Emulation code for this device has four entry points. Flow charts for the emulation code are given in Figure 5.5.1. The initialization routine is entered upon a system bit and performs a service call to the PE executive (PEXE) to establish a software timer. When that timer overflow occurs, the



FIGURE 5.5.1 Flow Chart for real time clock.

timer routine is executed. It sets the monitor bit and then generates an interrupt, via a PEXE service call, if the interrupt enable is set. A priority and a vector address are passed to the PEXE service routine to be used by a macro interrupt routine in the instruction emulation code. The two other routines, I/O read and I/O write, are entered when the instruction emulation code performs an access to the device address. The decision branch in the I/O write routine implements the fact that the monitor bit can be only cleared by the target system code.

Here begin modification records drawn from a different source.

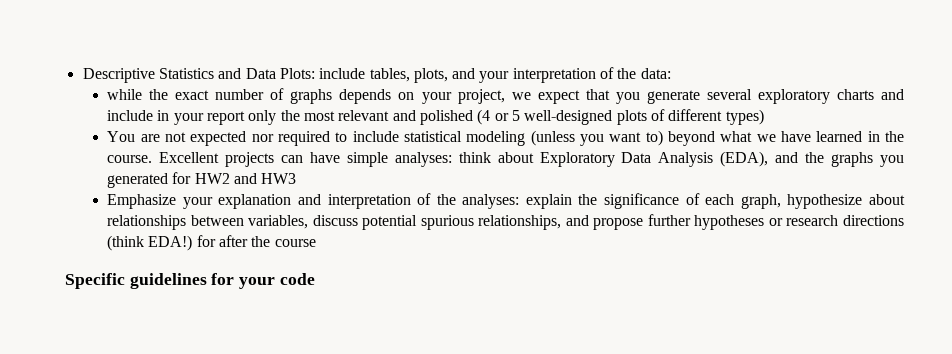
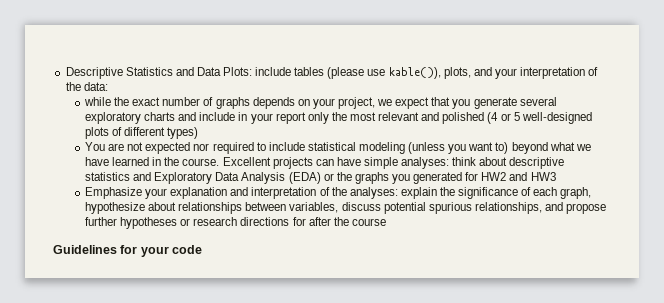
- Descriptive Statistics and Data Plots: include tables, plots, and your interpretation of the data:
+ Descriptive Statistics and Data Plots: include tables (please use kable()), plots, and your interpretation of the data:
- Excellent projects can have simple analyses: think about Exploratory Data Analysis (EDA), and the graphs you generated for HW2 and HW3
+ Excellent projects can have simple analyses: think about descriptive statistics and Exploratory Data Analysis (EDA) or the graphs you generated for HW2 and HW3
- Emphasize your explanation and interpretation of the analyses: explain the significance of each graph, hypothesize about relationships between variables, discuss potential spurious relationships, and propose further hypotheses or research directions (think EDA!) for after the course
+ Emphasize your explanation and interpretation of the analyses: explain the significance of each graph, hypothesize about relationships between variables, discuss potential spurious relationships, and propose further hypotheses or research directions for after the course
- Specific guidelines for your code
+ Guidelines for your code

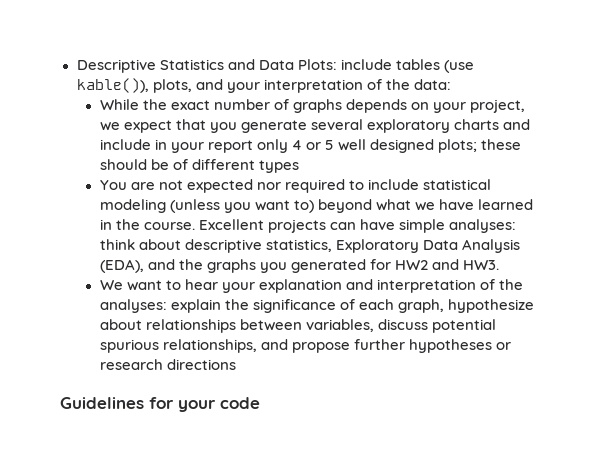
- Descriptive Statistics and Data Plots: include tables (please use kable()), plots, and your interpretation of the data:
+ Descriptive Statistics and Data Plots: include tables (use kable()), plots, and your interpretation of the data:
- while the exact number of graphs depends on your project, we expect that you generate several exploratory charts and include in your report only the most relevant and polished (4 or 5 well-designed plots of different types)
+ While the exact number of graphs depends on your project, we expect that you generate several exploratory charts and include in your report only 4 or 5 well designed plots; these should be of different types
- Excellent projects can have simple analyses: think about descriptive statistics and Exploratory Data Analysis (EDA) or the graphs you generated for HW2 and HW3
- Emphasize your explanation and interpretation of the analyses: explain the significance of each graph, hypothesize about relationships between variables, discuss potential spurious relationships, and propose further hypotheses or research directions for after the course
+ Excellent projects can have simple analyses: think about descriptive statistics, Exploratory Data Analysis (EDA), and the graphs you generated for HW2 and HW3.
+ We want to hear your explanation and interpretation of the analyses: explain the significance of each graph, hypothesize about relationships between variables, discuss potential spurious relationships, and propose further hypotheses or research directions

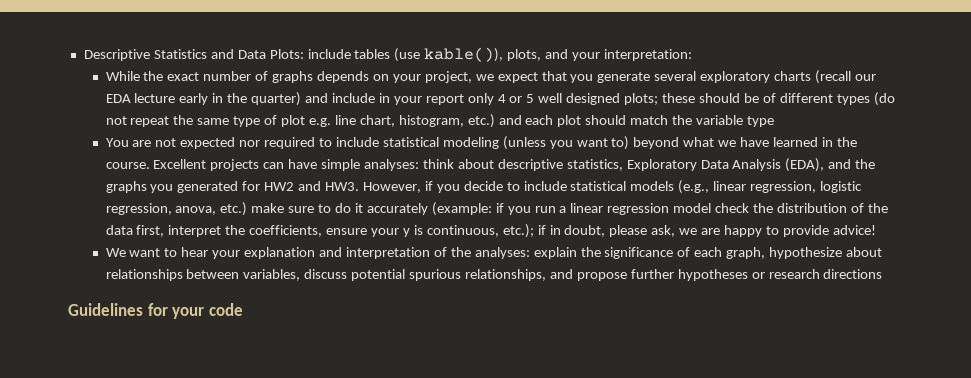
- Descriptive Statistics and Data Plots: include tables (use kable()), plots, and your interpretation of the data:
+ Descriptive Statistics and Data Plots: include tables (use kable()), plots, and your interpretation:
- While the exact number of graphs depends on your project, we expect that you generate several exploratory charts and include in your report only 4 or 5 well designed plots; these should be of different types
+ While the exact number of graphs depends on your project, we expect that you generate several exploratory charts (recall our EDA lecture early in the quarter) and include in your report only 4 or 5 well designed plots; these should be of different types (do not repeat the same type of plot e.g. line chart, histogram, etc.) and each plot should match the variable type
- Excellent projects can have simple analyses: think about descriptive statistics, Exploratory Data Analysis (EDA), and the graphs you generated for HW2 and HW3.
+ Excellent projects can have simple analyses: think about descriptive statistics, Exploratory Data Analysis (EDA), and the graphs you generated for HW2 and HW3. However, if you decide to include statistical models (e.g., linear regression, logistic regression, anova, etc.) make sure to do it accurately (example: if you run a linear regression model check the distribution of the data first, interpret the coefficients, ensure your y is continuous, etc.); if in doubt, please ask, we are happy to provide advice!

#### 5.5.2 RS232 Interface Example

This example of an asynchronous line interface demonstrates the emulation of a more complicated device than the previous example, and also shows the use of the IPC feature of the MMS bus. The targeted device, a DLV11 serial line unit for an LSI-11, presents four registers to the target system software:

- o RCSR - Receiver control and status register
  - One bit for interrupt enable one bit ready flag.
- o RBUF - Receiver buffer register
  - Eight bits of data
- o EXSR - Transmit control and status register ready and interrupt enable bits.
- o XBUF - Transmit buffer register eight data bits

Because of the additional complexity of this device eight parameters are available for high level specification. They are:

- o Rate in characters per second
- o Device Code
- o Transmit vector address

- Receive vector address
- Transmit interrupt priority
- Receive interrupt priority
- Transmit destination

All of these parameters are self-explanatory except perhaps for the last one. Transmit destination will be specified during system generation with a processor and device number or with an IOP port number. This information would be translated by the system generation software into an MMS bus address. In using this bus address to send the data, the transmitting PE utilizes the IPC message capability of the MMS bus. Note that the same mechanism (and same code) is used for communicating with another PE in the emulation engine and with an external destination through the IOP interface.

The emulation code for this device consists of an initialization routine, four routines for the transmit function as flow charted in Figure 5.5.2-1, and four routines for the receive function as flow charted in Figure 5.5.2-2. The PE registers used to emulate the device registers are:

- R0 - RCSR
- R1 - RBUF
- R2 - XCSR
- R3 - XBUF

Note that a software timer is used in the transmitter to maintain pseudo-timing. No timer is needed in the receiver since pseudo-timing is provided by the originating transmitter.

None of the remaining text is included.